* Exercise
Report all lines below with the word "network".

[Before and after images]

========================

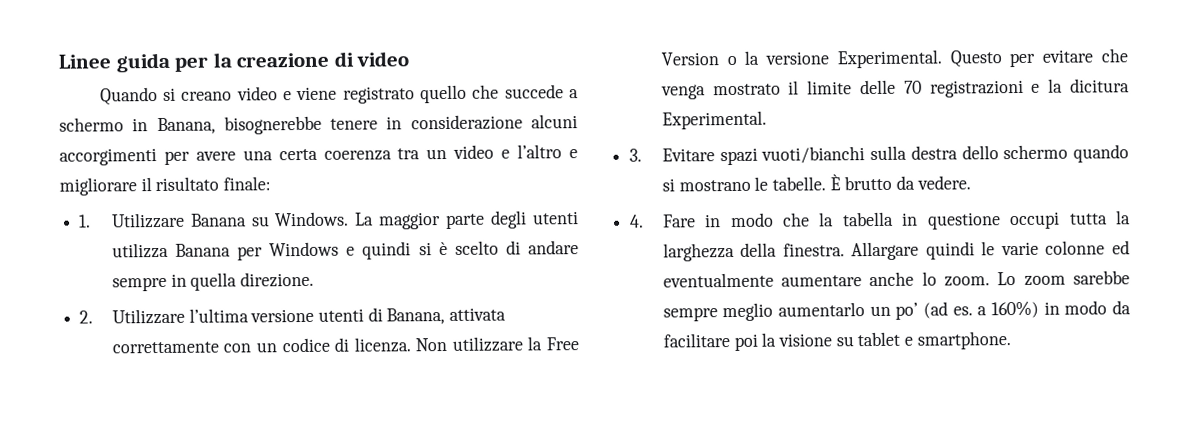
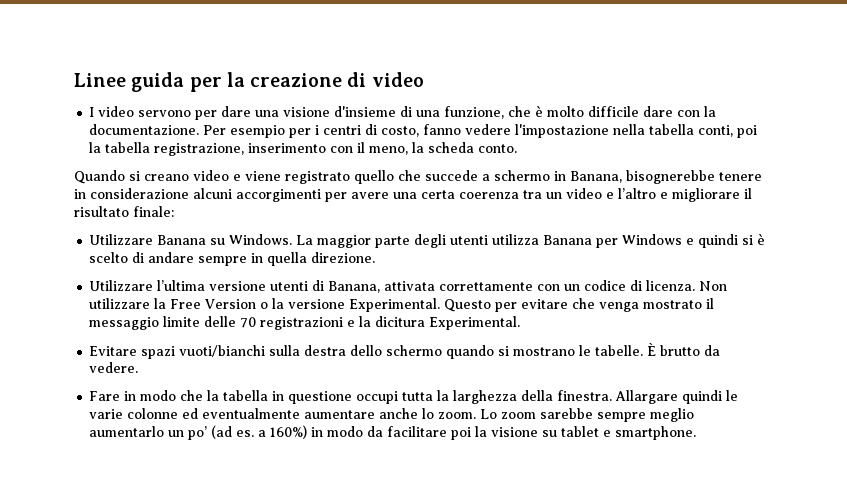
(410, 59) none -> [89,105,717,120] [89,124,758,138] [89,142,518,156] // I video servono per dare una visione d'insieme di una funzione, che è molto difficile dare con la documentazione. Per esempio per i centri di costo, fanno vedere l'impostazione nella tabella conti, poi la tabella registrazione, inserimento con il meno, la scheda conto.
[78,214,92,228] 1. -> (174, 211) none
[79,310,94,324] 2. -> (376, 257) none
(800, 87) none -> [89,317,160,330] messaggio
[629,148,643,162] 3. -> (521, 323) none
[630,214,645,228] 4. -> (139, 367) none

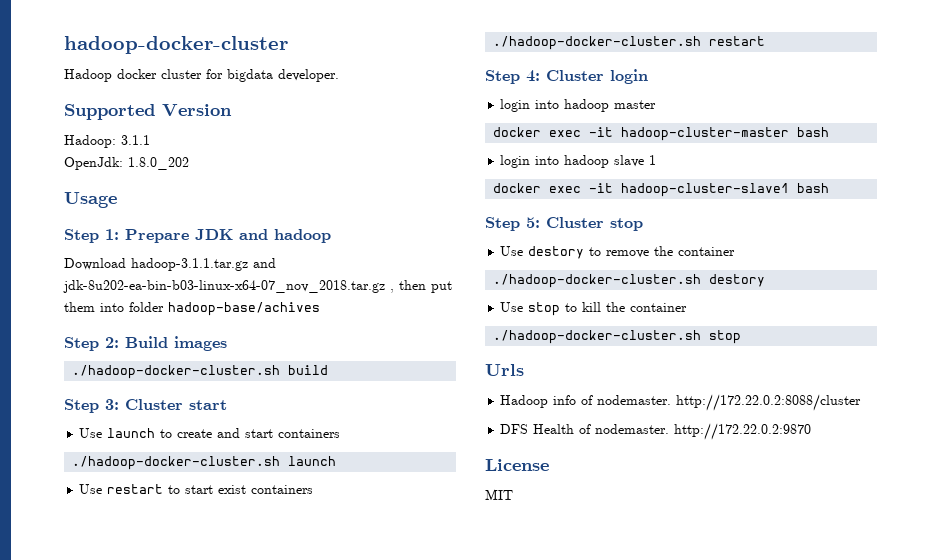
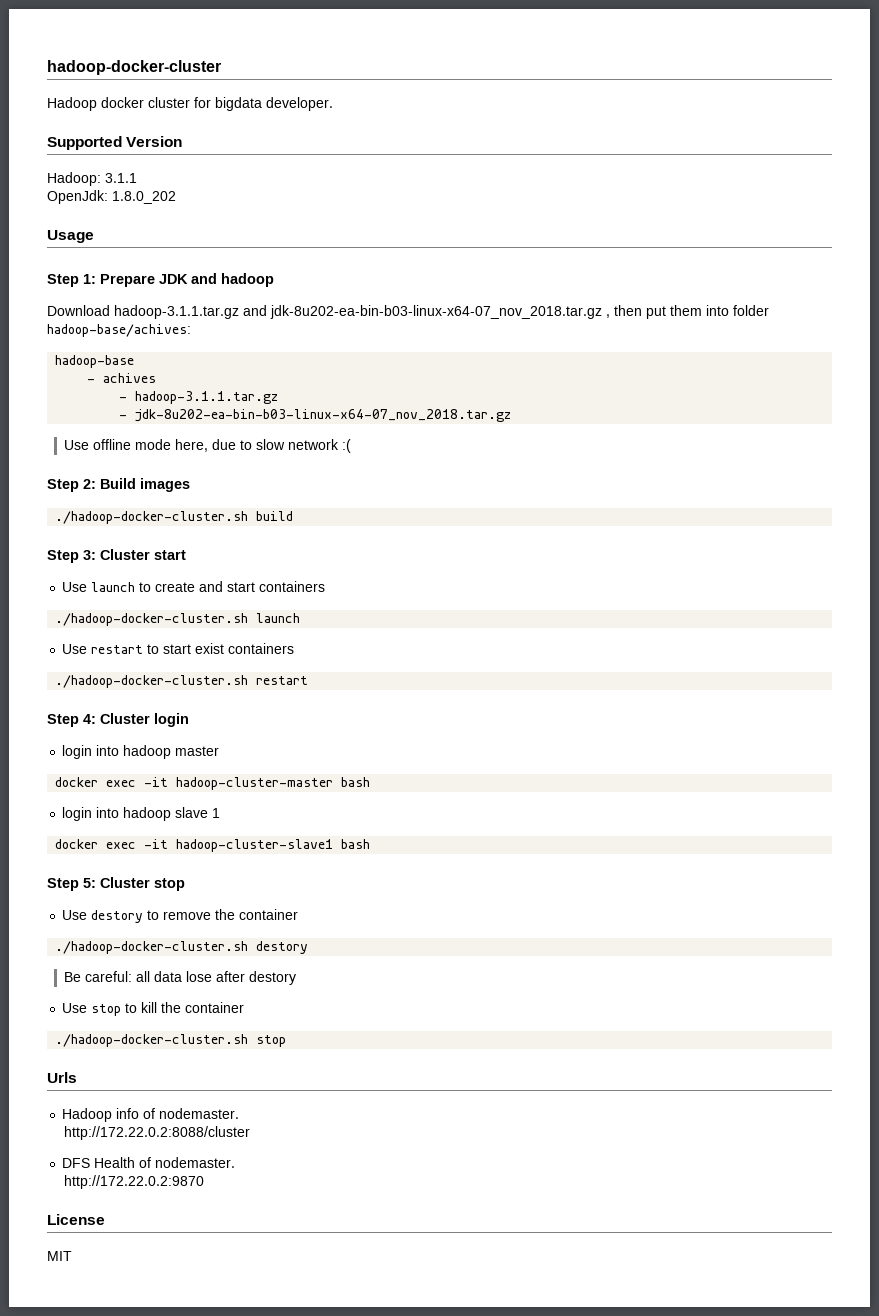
[168,302,320,316] hadoop-base/achives -> [47,324,191,337] [55,355,135,368] [87,373,157,383] [119,391,279,404] [119,409,512,422] [64,439,352,453] hadoop-base/achives: // hadoop-base // - achives // - hadoop-3.1.1.tar.gz // - jdk-8u202-ea-bin-b03-linux-x64-07_nov_2018.tar.gz // Use offline mode here, due to slow network :(
(766, 280) none -> [64,971,297,985] // Be careful: all data lose after destory
(672, 400) none -> (240, 1113) //
(670, 429) none -> (236, 1162) //

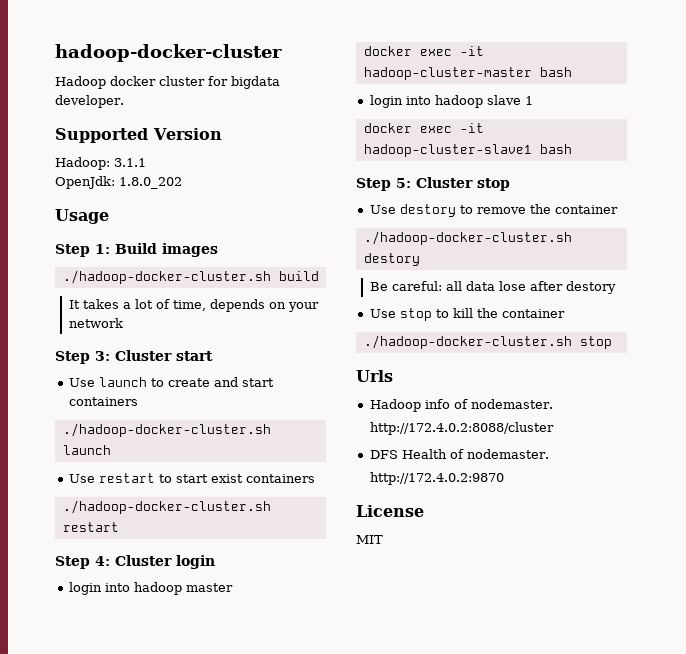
[100,273,274,287] [47,305,769,319] [47,324,191,337] [55,355,135,368] [87,373,157,383] [119,391,279,404] [119,409,512,422] [64,439,352,453] [47,478,190,492] [55,511,294,524] Prepare JDK and hadoop // Download hadoop-3.1.1.tar.gz and jdk-8u202-ea-bin-b03-linux-x64-07_nov_2018.tar.gz , then put them into folder hadoop-base/achives: // hadoop-base // - achives // - hadoop-3.1.1.tar.gz // - jdk-8u202-ea-bin-b03-linux-x64-07_nov_2018.tar.gz // Use offline mode here, due to slow network :( // Step 2: Build images // ./hadoop-docker-cluster.sh build -> [115,243,218,257] [62,270,319,284] [69,299,320,312] [69,318,124,328] Build images // ./hadoop-docker-cluster.sh build // It takes a lot of time, depends on your network
[64,1126,251,1140] http://172.22.0.2:8088/cluster -> [370,422,555,435] http://172.4.0.2:8088/cluster
[64,1175,205,1189] http://172.22.0.2:9870 -> [370,472,505,485] http://172.4.0.2:9870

========================

* Output for this exercise
[168,302,320,316] hadoop-base/achives -> [47,324,191,337] [55,355,135,368] [87,373,157,383] [119,391,279,404] [119,409,512,422] [64,439,352,453] hadoop-base/achives: // hadoop-base // - achives // - hadoop-3.1.1.tar.gz // - jdk-8u202-ea-bin-b03-linux-x64-07_nov_2018.tar.gz // Use offline mode here, due to slow network :(
[100,273,274,287] [47,305,769,319] [47,324,191,337] [55,355,135,368] [87,373,157,383] [119,391,279,404] [119,409,512,422] [64,439,352,453] [47,478,190,492] [55,511,294,524] Prepare JDK and hadoop // Download hadoop-3.1.1.tar.gz and jdk-8u202-ea-bin-b03-linux-x64-07_nov_2018.tar.gz , then put them into folder hadoop-base/achives: // hadoop-base // - achives // - hadoop-3.1.1.tar.gz // - jdk-8u202-ea-bin-b03-linux-x64-07_nov_2018.tar.gz // Use offline mode here, due to slow network :( // Step 2: Build images // ./hadoop-docker-cluster.sh build -> [115,243,218,257] [62,270,319,284] [69,299,320,312] [69,318,124,328] Build images // ./hadoop-docker-cluster.sh build // It takes a lot of time, depends on your network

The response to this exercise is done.